Director Jeff Wadlow was hired after he came up with an idea for the movie’s opening scene. (Photo courtesy of Universal Pictures)
Horror movies that are based around games, such as “Ouija,” and horror movies that have dumb titles, such as “The Bye Bye Man,” tend to be awful. “Truth or Dare” has both characteristics, and it is indeed awful.
After a group of friends play a game of truth or dare in an old church in Mexico over spring break, the friends discover that the game has followed them home. They must tell the truth or do the dare, otherwise they die.
The movie’s main problem is revealed right off the bat, and that is that none of the characters are likable or well developed. The opening scene of the movie is a group of friends convincing the movie’s main character Olivia (Lucy Hale) to come with them to Mexico for spring break. It uses this opportunity to give Olivia’s only two character traits, that she likes to help people and she has feelings for her best friend’s boyfriend, and then it cuts to a montage of the friends fooling around in Mexico. The development of these characters and their relationships is all rushed and just shown through this montage as the movie is only interested in getting these vessels (and that is what they are, because they are barely characters) to play truth or dare so that they can start being killed off.
The one thing that the movie does to try and get the audience invested in these characters is to make the emotional core of the movie the friendship between Olivia and Markie (Violett Beane) and the love triangle with them and Markie’s boyfriend Lucas (Tyler Posey), but all of this information is poorly given out and since the only real sense there is that Olivia and Markie are friends is the first scene of the movie and how they keep saying through dialogue that they are good friends, the emotions are hollow.
Now that this group of characters who can die without much care from the audience are being followed by the game, the embarrassingly bad horror elements begin to get implemented. The movie has dumb jump scares, but it goes far beyond that. Before a character has to choose truth or dare, a nearby person’s face will have an awful looking CGI smile edited onto their face, and it is more comical than scary. As a character even says in the movie, “It looks like a bad Snapchat filter.” Then a convoluted story about a demon is introduced, which just serves to bog the story down and add 10 extra minutes.
Just to go on a quick tangent about the demon, it should be noted that “Truth or Dare” could not even name a demon well. The name of the demon, Calex, sounds less like a demon’s name and more like the name of a character in “Star Wars.”
This addition of the demon story line helps to underline just how lacking in ideas “Truth or Dare” was. It seemed like every few steps of the way, the screenwriters had to change something to keep the movie fresh. For example, half way through the movie the game changes so that the characters can only do truth twice in a row. Why? Because the writers came up with some reason why and made it a rule to add tension and stakes to the film. The ultimate climax of the movie is also another situation where the rules suddenly change, which ends up robbing the finale of sort of weight it could have had.

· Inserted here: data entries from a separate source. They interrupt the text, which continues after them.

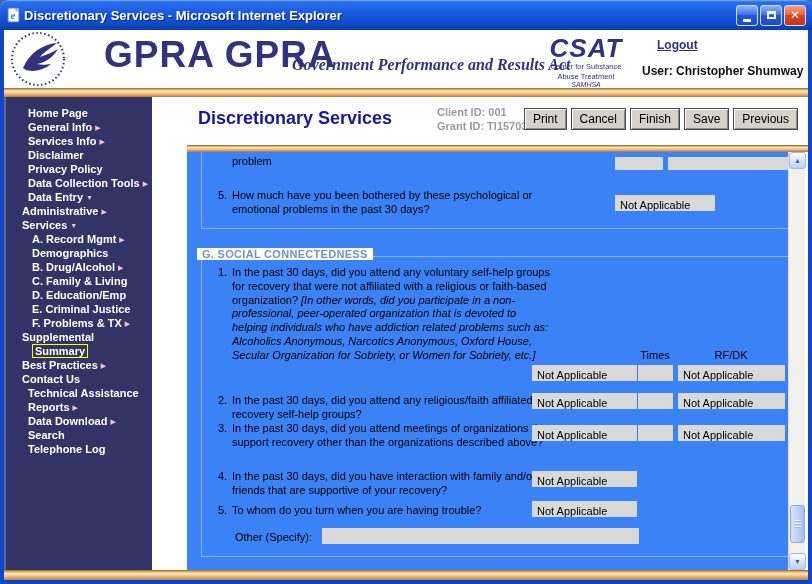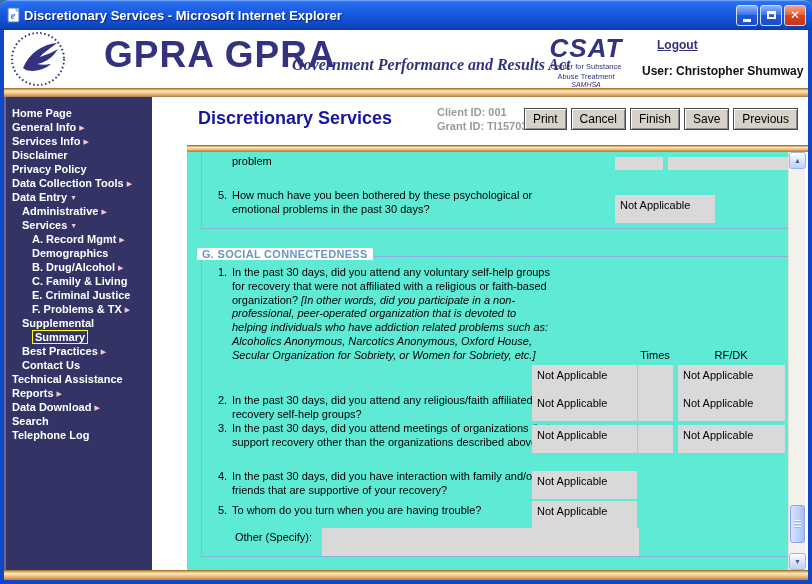--- a/index.html
+++ b/index.html
@@ -70,7 +70,7 @@
     box-shadow:inset 2px 0 0 rgba(160,160,210,.45);
   }
   .sb-item{height:14px;line-height:14px;white-space:nowrap;cursor:pointer;}
-  .lvl0{padding-left:8px;}
+  .lvl0{padding-left:24px;}
   .lvl1{padding-left:18px;}
   .lvl2{padding-left:28px;}
   .arr{font-size:7px;color:#f3c3d6;margin-left:3px;vertical-align:1px;}

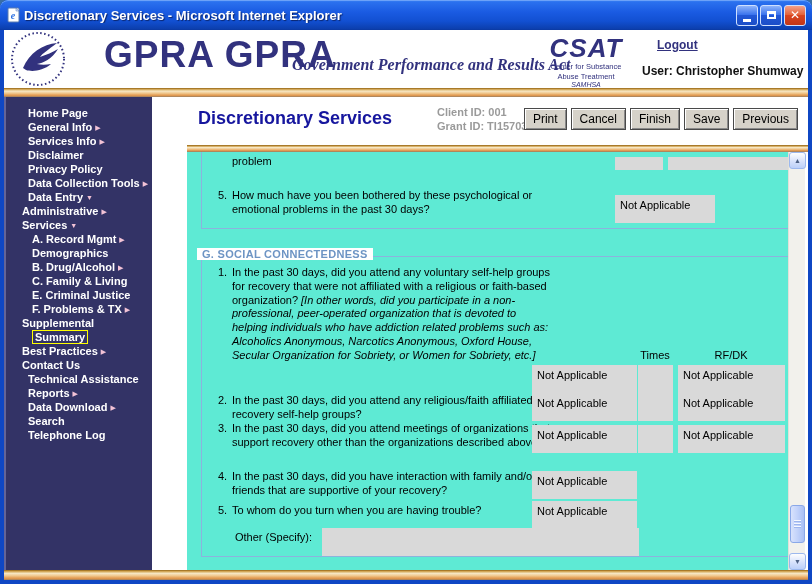--- a/index.html
+++ b/index.html
@@ -88,7 +88,7 @@
   }
   
   .content-wrap{flex:1;display:flex;min-height:0;background:#fff;padding-right:3px;}
-  .content{flex:1;position:relative;overflow:hidden;background:#5eead4;font-size:11px;color:#000;}
+  .content{flex:1;position:relative;overflow:hidden;background:#3b82f6;font-size:11px;color:#000;}
   .fieldset{position:absolute;border:1px solid #8cb2dd;background:transparent;}
   .fs-f{left:14px;top:-30px;width:604px;height:107px;}
   .fs-g{left:14px;top:104px;width:604px;height:301px;}

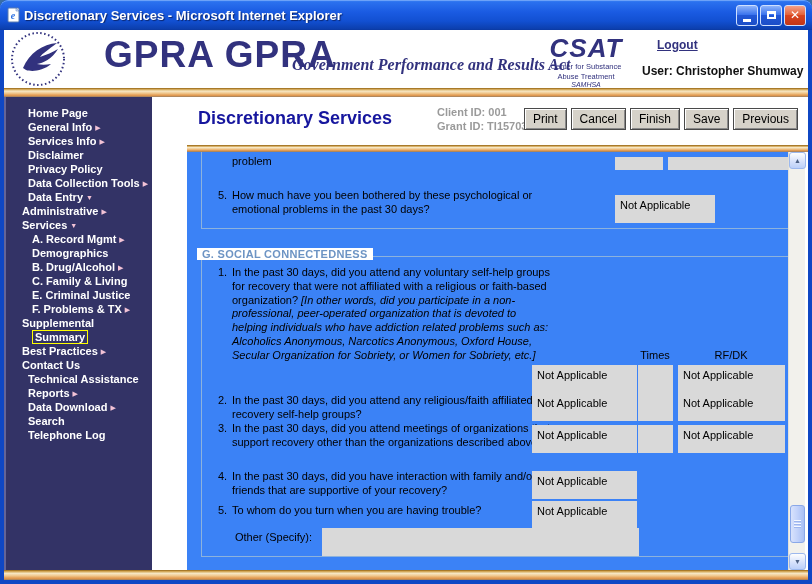--- a/index.html
+++ b/index.html
@@ -102,7 +102,7 @@
   .qi{font-style:italic;margin-left:3px;}
   .plain{position:absolute;line-height:13.8px;}
   .field{
-    position:absolute;height:28px;background:#d9d9d9;
+    position:absolute;height:16px;background:#d9d9d9;
     line-height:20px;padding-left:5px;overflow:hidden;white-space:nowrap;
   }
   .field-sm{height:13px;line-height:13px;}

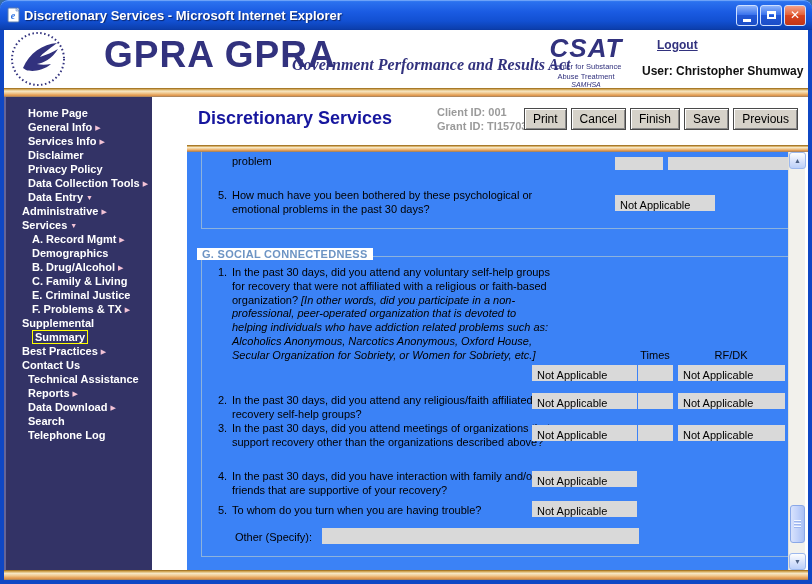--- a/index.html
+++ b/index.html
@@ -190,6 +190,7 @@
         <div class="sb-item lvl2"><span>Demographics</span></div>
         <div class="sb-item lvl2"><span>B. Drug/Alcohol</span><span class="arr">▶</span></div>
         <div class="sb-item lvl2"><span>C. Family &amp; Living</span></div>
+        <div class="sb-item lvl2"><span>D. Education/Emp</span></div>
         <div class="sb-item lvl2"><span>E. Criminal Justice</span></div>
         <div class="sb-item lvl2"><span>F. Problems &amp; TX</span><span class="arr">▶</span></div>
         <div class="sb-item lvl1"><span>Supplemental</span></div>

The arbitrary creation of story elements to keep the movie fresh is annoying in its own right, but what is really bad is when the movie just starts tossing out its rules for the sake of plot convenience, which is very much present towards the second half of the movie. For example, the rule is that to survive the game, the person playing has to tell the truth or do the dare. However, some characters’ dares are to try and kill other players, and sometimes the demon just takes control of a character in order to kill another character.
“Truth or Dare” was a monumental failure of a horror movie. Bad scares, bad characters and bad story telling all came together to form a bad horror movie.